3.5.2. – Se tale procedimento non si è ultimato, non vi è più ragione, nè aggancio positivo per ritenere che, dichiarata l’inammissibilità del primo appello, non sia possibile introdurne un secondo nei termini previsti, contro il medesimo provvedimento che nelle more si sia completato nei suoi presupposti di appellabilità.
Così, nel caso di ordinanza post-istruttoria ante lege n. 263 del 2005, ove l’appello sia stato dichiarato inammissibile per non essersi (validamente) compiuto l’iter procedimentale che rende impugnabile tale provvedimento, è possibile un successivo appello contro il medesimo atto se nel frattempo la parte soccombente abbia rinunciato nelle forme di rito alla pronuncia della sentenza, perchè solo dalla data del deposito della rinuncia notificata l’ordinanza acquista l’efficacia di sentenza impugnabile sull’oggetto dell’istanza presentata ai sensi dell’art. 186-quater c.p.c..
3.6. – A tale conclusione non osta, nello specifico, la sentenza emessa dal Tribunale il 13.2.2004, prima dell’emissione della sentenza d’appello oggetto del presente giudizio di legittimità, in esito alla riassunzione del giudizio di primo grado disposta con la prima sentenza della Corte ligure, perchè, al contrario di quanto sostenuto dalla parte controricorrente, tale decisione non ha prodotto alcun giudicato interno, ma si è limitata a dichiarare che la soc. La.De.Ma. aveva formulato una (nuova e questa volta) valida rinuncia alla sentenza.
4. – In conclusione, il ricorso va accolto e, conseguentemente, la sentenza impugnata deve essere cassata con rinvio ad altra sezione della Corte d’appello di Genova, che si atterrà al seguente principio di diritto: “la consumazione del potere d’impugnazione, che ai sensi dell’art. 358 c.p.c. consegue all’appello dichiarato inammissibile o improcedibile, presuppone un provvedimento idoneo al giudicato in senso formale. Pertanto, nel caso d’appello avverso un’ordinanza post-istruttoria emessa ai sensi dell’art. 186-quater c.p.c. nel testo anteriore alla L. n. 263 del 2005, che sia stato dichiarato inammissibile per non essere stata validamente espressa la rinuncia alla sentenza, tale principio non opera, con la conseguenza che è ammissibile il successivo appello proposto contro la medesima ordinanza in relazione alla quale la stessa parte soccombente, nella prosecuzione del giudizio di primo grado, abbia manifestato detta rinuncia nelle forme di rito”.

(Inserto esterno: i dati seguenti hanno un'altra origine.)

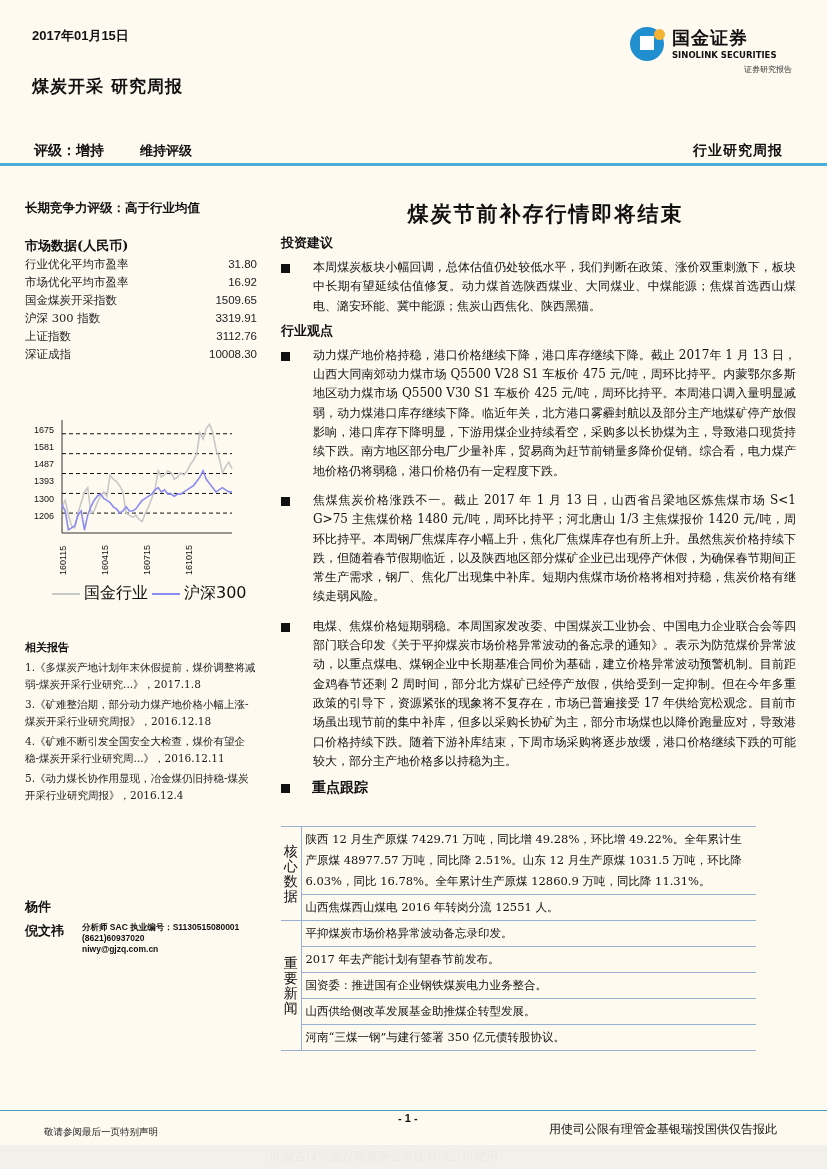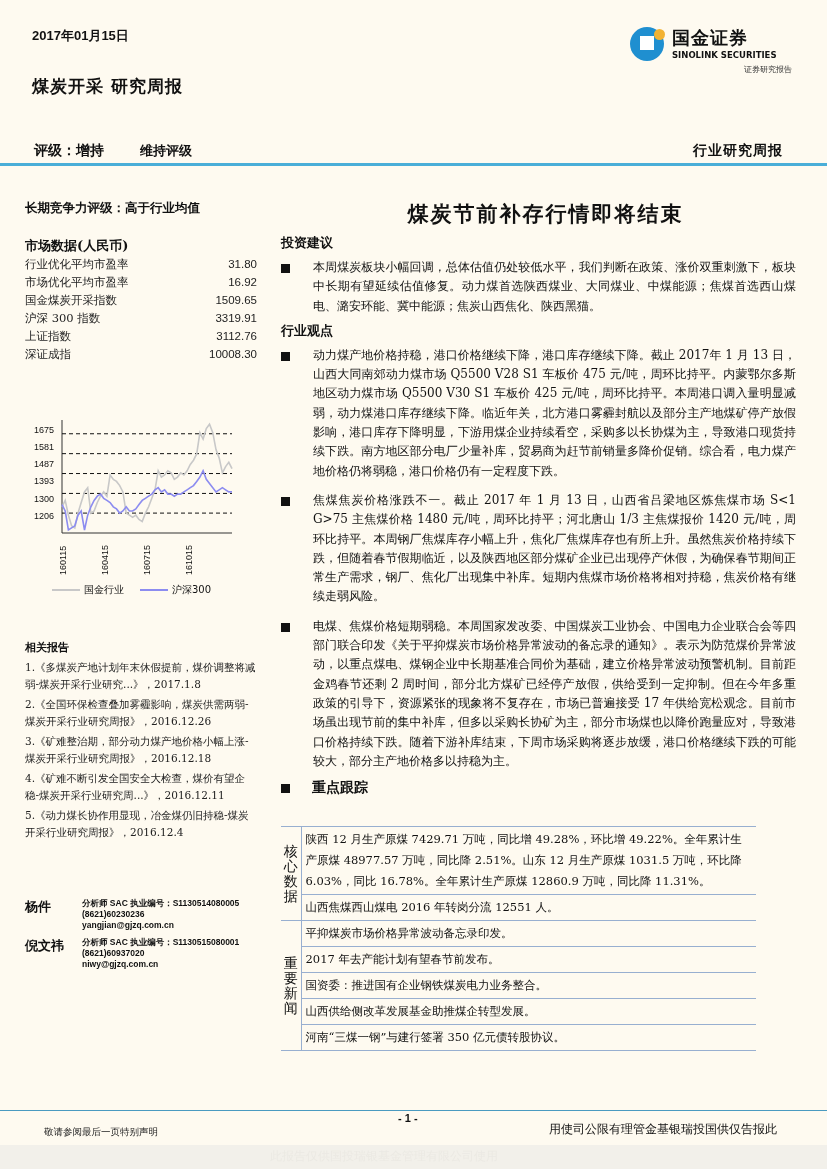"国金行业" .legend { font-size: 10px -> 16px; gap: 16px -> 4px }
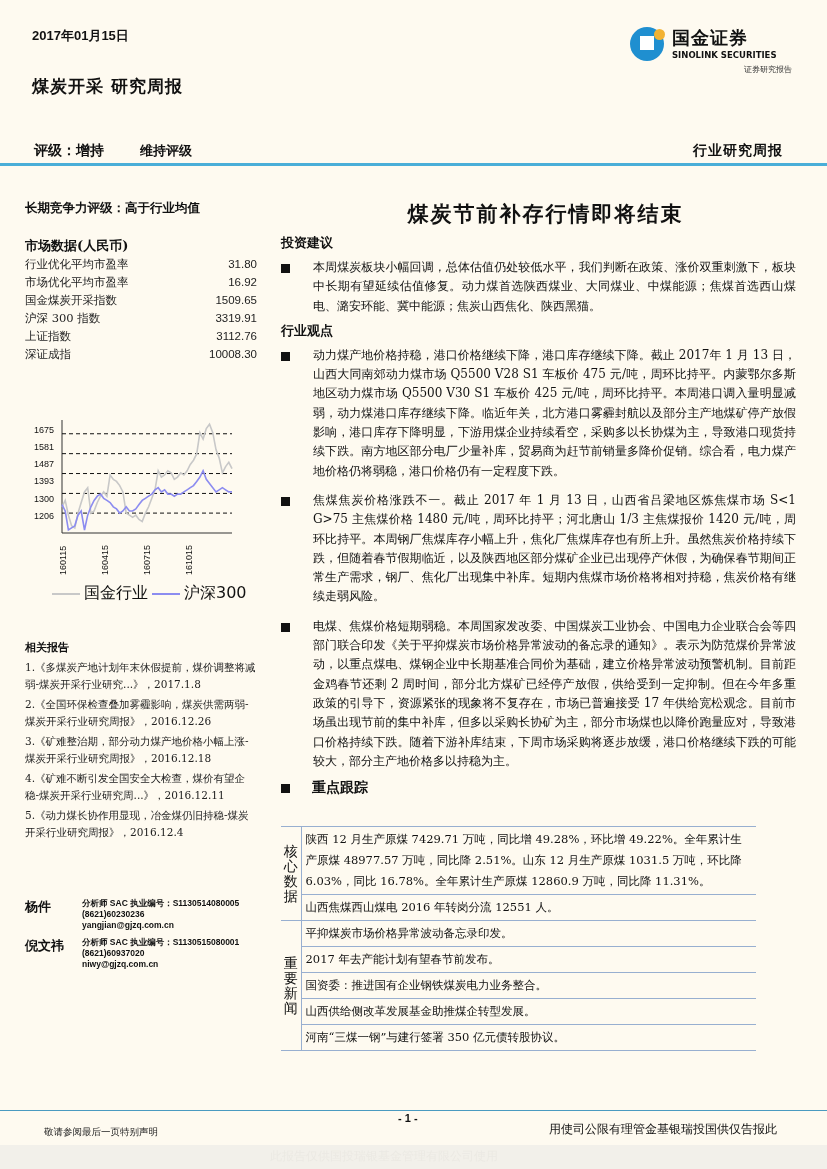"2.《全国环保检查叠加雾霾影响，煤炭供需两弱-煤炭开采行业研究周报》，2016." div.item { html: <div>2.《全国环保检查叠加雾霾影响，煤炭供需两弱-煤炭开采行业研究周报》，2016.12.26</div> -> none }
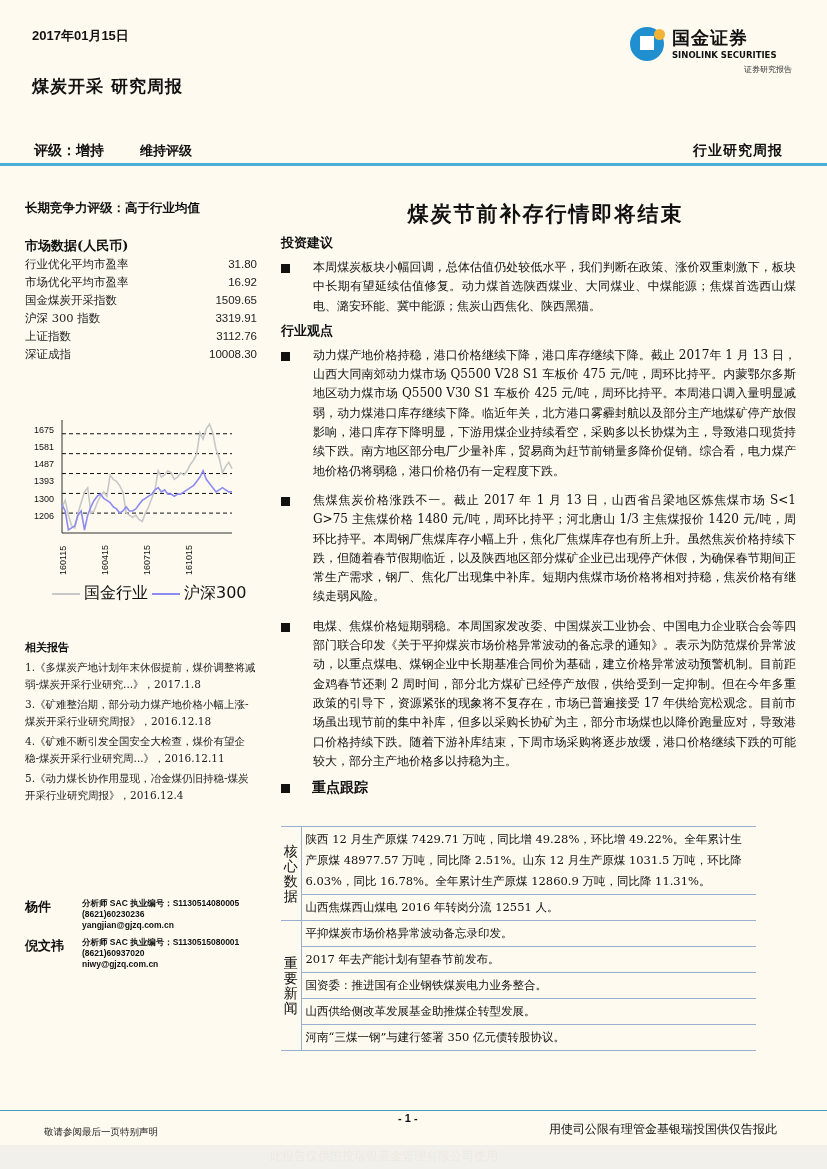"分析师 SAC 执业编号：S1130514080005" div.info { html: <div> <div>分析师 SAC 执业编号：S1130514080005</div> <div>(8621)60230236</div> <div>yangjian@gjzq.com.cn</div> </div> -> none }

4.1. – Il giudice di rinvio provvedere anche alle spese del presente giudizio di cassazione.
P.Q.M.
La Corte accoglie il ricorso, cassa la sentenza impugnata e rinvia anche per le spese del presente giudizio di cassazione ad altra sezione della Corte d’appello di Genova.
Così deciso in Roma, nella Camera di consiglio della Sezione Seconda Civile della Corte Suprema di Cassazione, il 2 dicembre 2010.